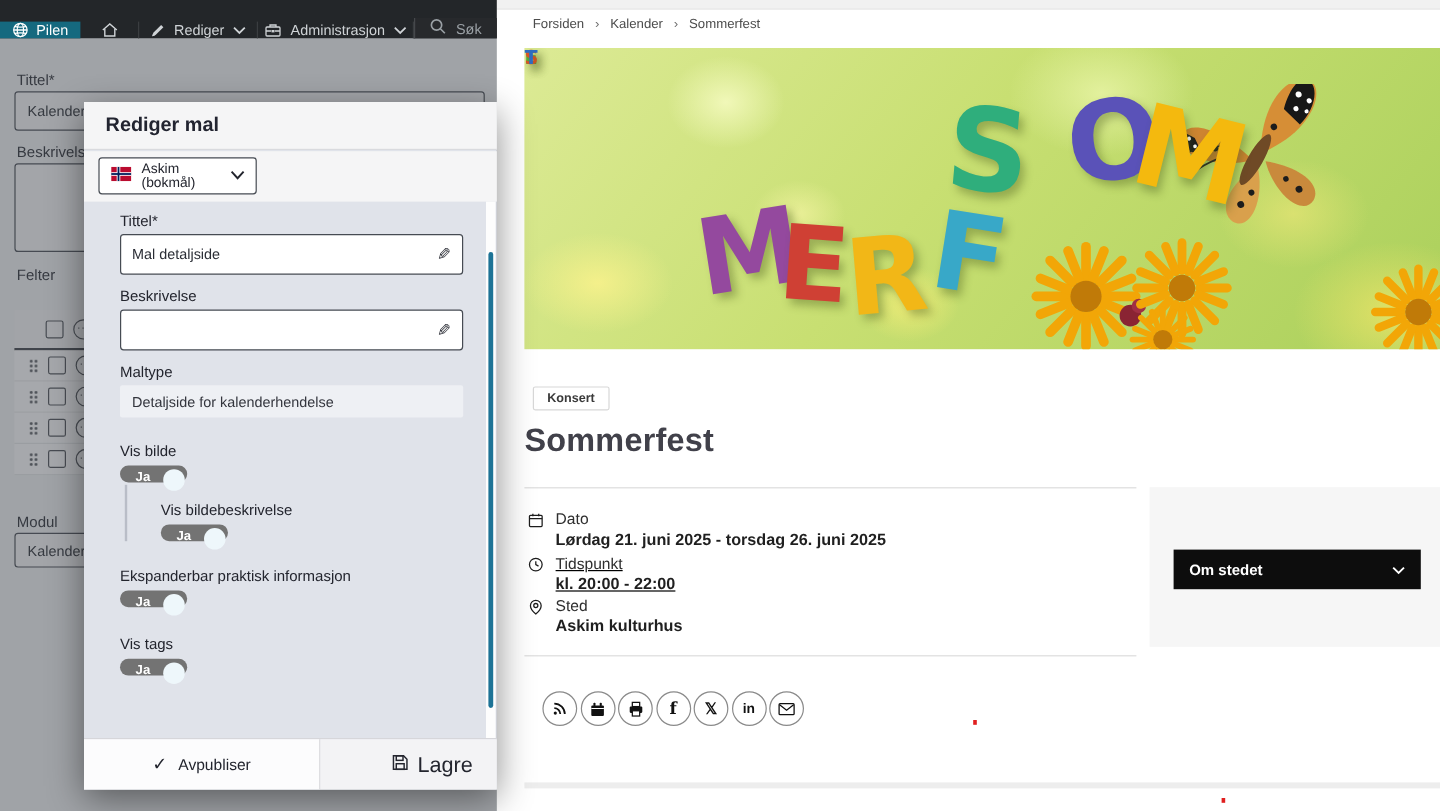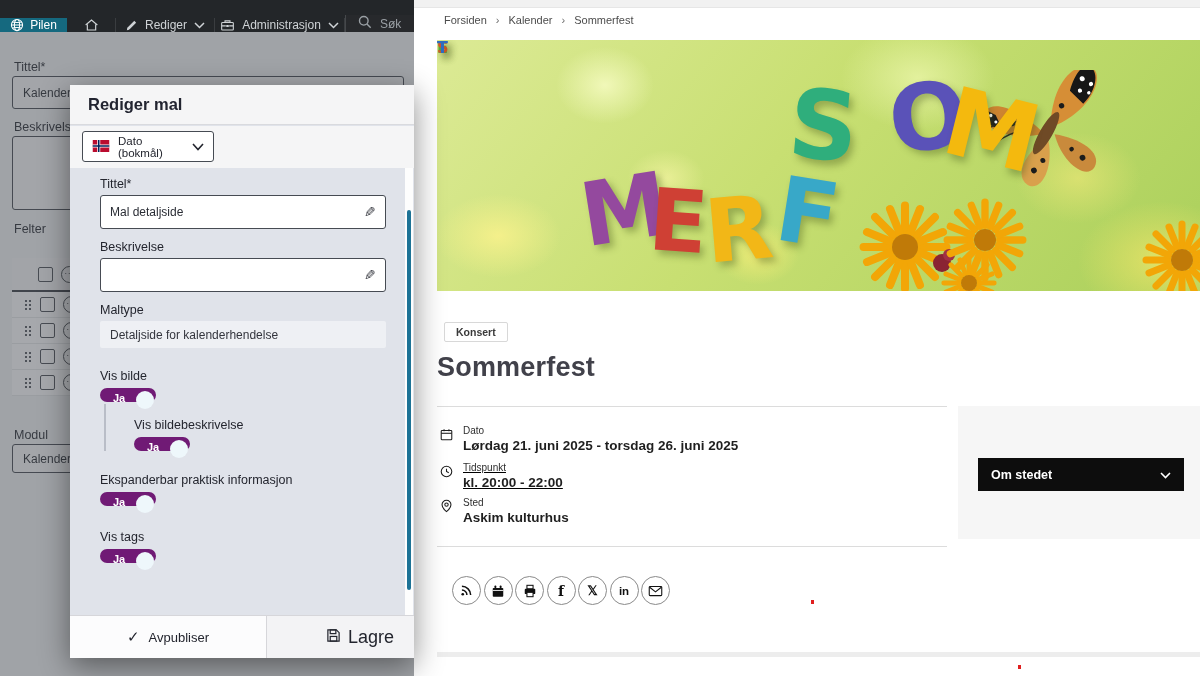--- a/index.html
+++ b/index.html
@@ -232,7 +232,7 @@
             <rect y="7" width="22" height="2" fill="#00205b"></rect>
         </svg>
       </span>
-      <span>Dato (bokmål)</span>
+      <span>Askim (bokmål)</span>
       <span class="sp"></span>
       <span>
         <svg width="12" height="8" viewBox="0 0 12 8" fill="none" stroke="#23252e" stroke-width="1.6">

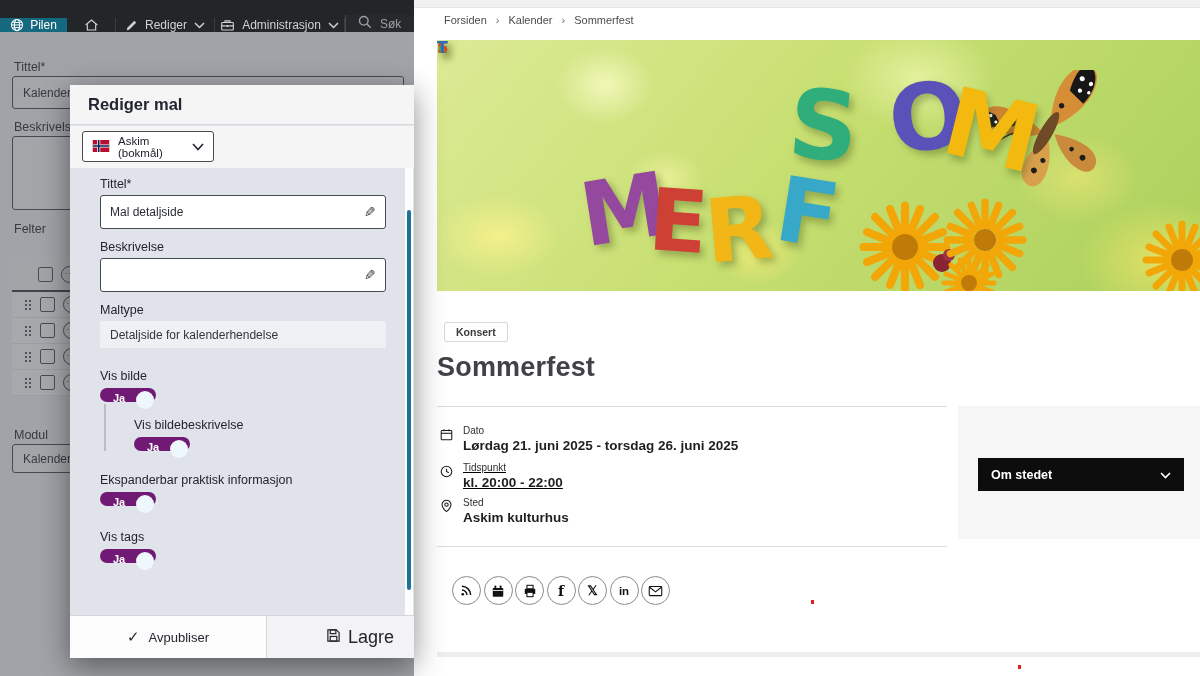--- a/index.html
+++ b/index.html
@@ -41,7 +41,7 @@
   .m-input .sp { flex:1; }
   .m-ro { width:286px; height:27px; background:#eef0f4; border-radius:2px; display:flex; align-items:center; padding:0 10px; font-size:12px; color:#33353d; margin-bottom:21px; }
   .toggle-block { margin-bottom:24px; }
-  .toggle { width:56px; height:14px; border-radius:12px; background:#701a75; position:relative; margin-top:5px; cursor:pointer; }
+  .toggle { width:56px; height:14px; border-radius:12px; background:#737373; position:relative; margin-top:5px; cursor:pointer; }
   .toggle .t-lab { position:absolute; left:13px; top:4px; font-size:11px; font-weight:700; color:#fff; }
   .toggle .t-knob { position:absolute; right:2.5px; top:2.5px; width:18px; height:18px; border-radius:50%; background:#eef7fb; }
   .indent-group { border-left:2px solid #b9bdc7; padding-left:28px; margin-left:4px; margin-top:-12px; padding-top:14px; margin-bottom:22px; }

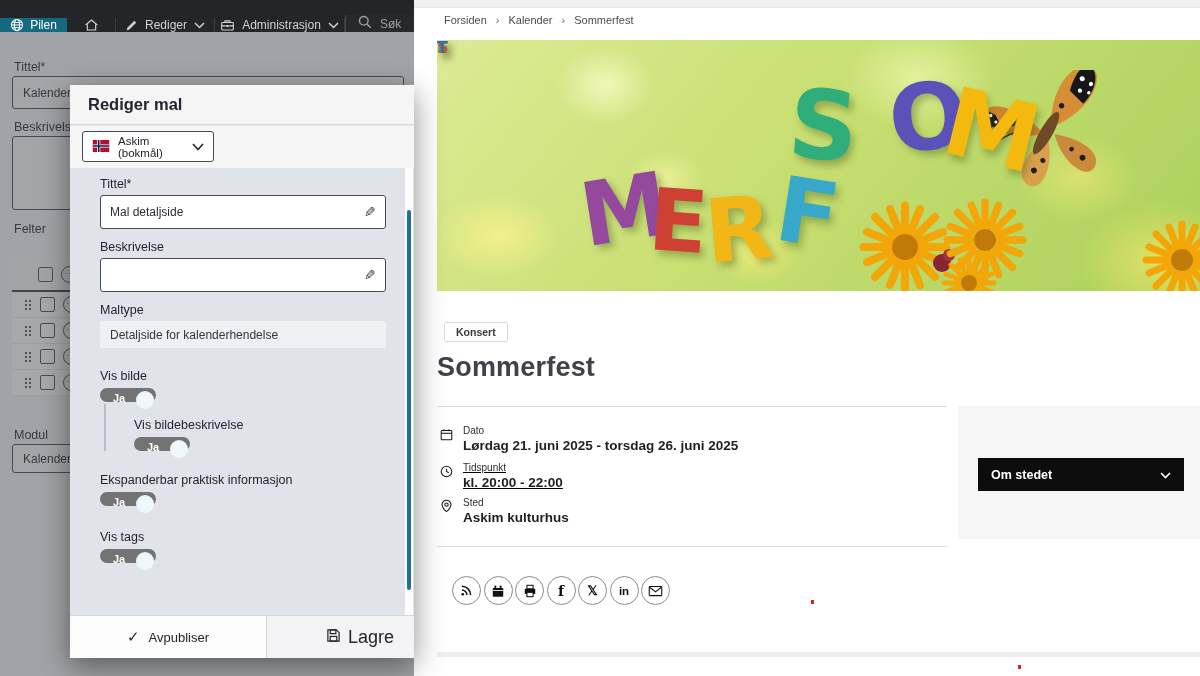--- a/index.html
+++ b/index.html
@@ -93,7 +93,7 @@
   .detail-row { position:absolute; left:26px; display:flex; gap:9px; }
   .dr1 { top:425px; } .dr2 { top:462px;text-decoration:underline; } .dr3 { top:497px; }
   .detail-icon { width:14px; padding-top:2px; color:#1d1d1d; }
-  .detail-label { font-size:10px; color:#2e2e2e; margin-bottom:2px; }
+  .detail-label { font-size:13px; color:#2e2e2e; margin-bottom:2px; }
   .detail-value { font-size:13.5px; font-weight:600; color:#1f1f1f; }
 
   .share-row { position:absolute; left:38px; top:576px; display:flex; gap:2.5px; }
○ ○ ○ ○
- _EXERCISE_:
Which lines above contain the word "bokmål"? Copy each one.

- _SOLUTION FOR THIS PROBLEM_:
-      <span>Dato (bokmål)</span>
+      <span>Askim (bokmål)</span>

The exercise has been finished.